┌────────
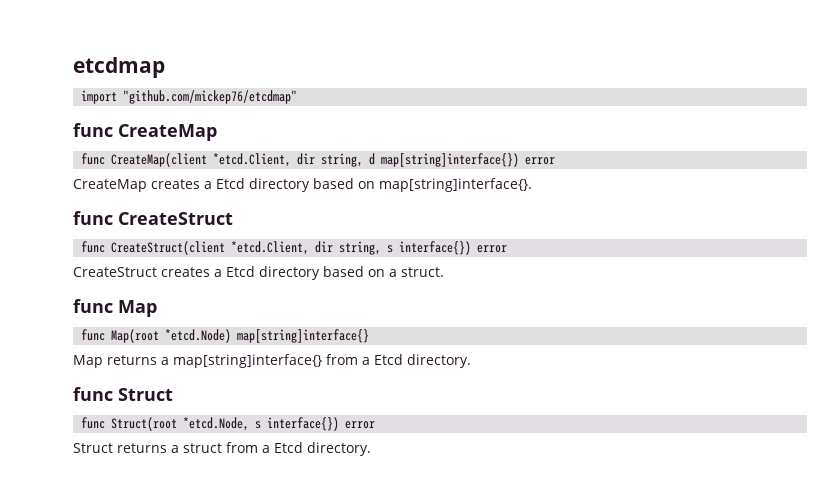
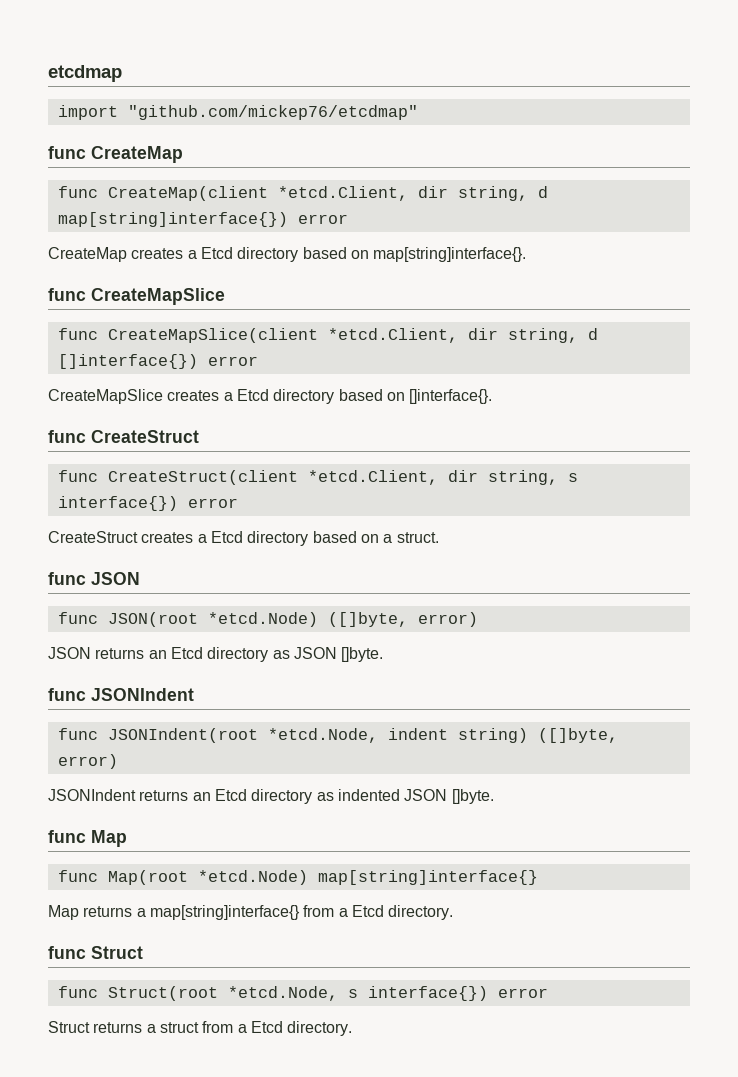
(532, 185) none -> [48,288,225,305] [57,328,598,343] [57,354,258,369] [48,389,493,404] // func CreateMapSlice // func CreateMapSlice(client *etcd.Client, dir string, d []interface{}) error // CreateMapSlice creates a Etcd directory based on []interface{}.
(444, 272) none -> [48,572,140,585] [57,612,478,627] [48,647,384,662] [48,688,194,701] [57,728,618,743] [57,754,118,769] [48,789,494,804] // func JSON // func JSON(root *etcd.Node) ([]byte, error) // JSON returns an Etcd directory as JSON []byte. // func JSONIndent // func JSONIndent(root *etcd.Node, indent string) ([]byte, error) // JSONIndent returns an Etcd directory as indented JSON []byte.

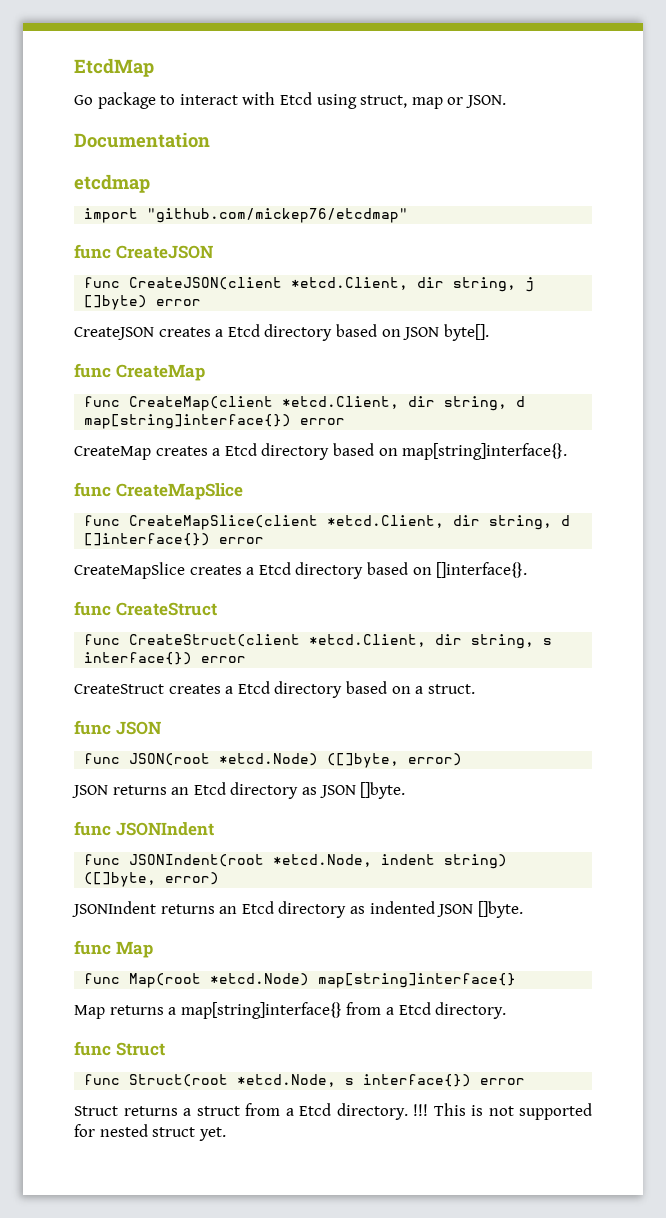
[48,65,122,82] [57,105,418,120] etcdmap // import "github.com/mickep76/etcdmap" -> [74,58,154,77] [74,92,506,109] [74,132,210,148] [74,174,150,193] [84,208,409,223] [74,244,213,259] [84,277,535,292] [84,295,202,310] [74,324,489,341] EtcdMap // Go package to interact with Etcd using struct, map or JSON. // Documentation // etcdmap // import "github.com/mickep76/etcdmap" // func CreateJSON // func CreateJSON(client *etcd.Client, dir string, j []byte) error // CreateJSON creates a Etcd directory based on JSON byte[].
(353, 1028) none -> [413,1103,592,1120] [74,1124,226,1141] !!! This is not supported for nested struct yet.

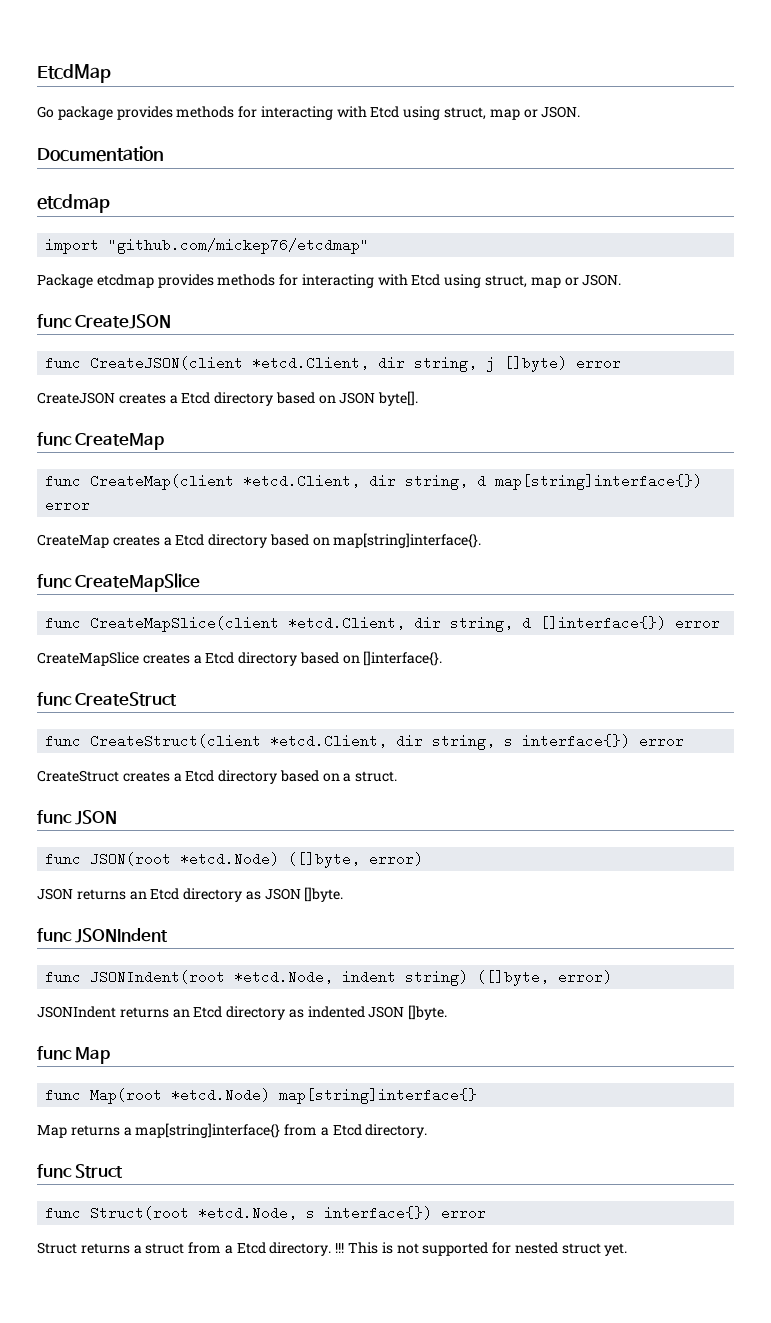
[160,94,238,105] to interact -> [116,106,333,120] provides methods for interacting
(409, 215) none -> [37,274,622,288] // Package etcdmap provides methods for interacting with Etcd using struct, map or JSON.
└────────
Prompt: Before writing out the material above, please remove its pictures; everything else stays exact.

The completed task:
(532, 185) none -> [48,288,225,305] [57,328,598,343] [57,354,258,369] [48,389,493,404] // func CreateMapSlice // func CreateMapSlice(client *etcd.Client, dir string, d []interface{}) error // CreateMapSlice creates a Etcd directory based on []interface{}.
(444, 272) none -> [48,572,140,585] [57,612,478,627] [48,647,384,662] [48,688,194,701] [57,728,618,743] [57,754,118,769] [48,789,494,804] // func JSON // func JSON(root *etcd.Node) ([]byte, error) // JSON returns an Etcd directory as JSON []byte. // func JSONIndent // func JSONIndent(root *etcd.Node, indent string) ([]byte, error) // JSONIndent returns an Etcd directory as indented JSON []byte.

[48,65,122,82] [57,105,418,120] etcdmap // import "github.com/mickep76/etcdmap" -> [74,58,154,77] [74,92,506,109] [74,132,210,148] [74,174,150,193] [84,208,409,223] [74,244,213,259] [84,277,535,292] [84,295,202,310] [74,324,489,341] EtcdMap // Go package to interact with Etcd using struct, map or JSON. // Documentation // etcdmap // import "github.com/mickep76/etcdmap" // func CreateJSON // func CreateJSON(client *etcd.Client, dir string, j []byte) error // CreateJSON creates a Etcd directory based on JSON byte[].
(353, 1028) none -> [413,1103,592,1120] [74,1124,226,1141] !!! This is not supported for nested struct yet.

[160,94,238,105] to interact -> [116,106,333,120] provides methods for interacting
(409, 215) none -> [37,274,622,288] // Package etcdmap provides methods for interacting with Etcd using struct, map or JSON.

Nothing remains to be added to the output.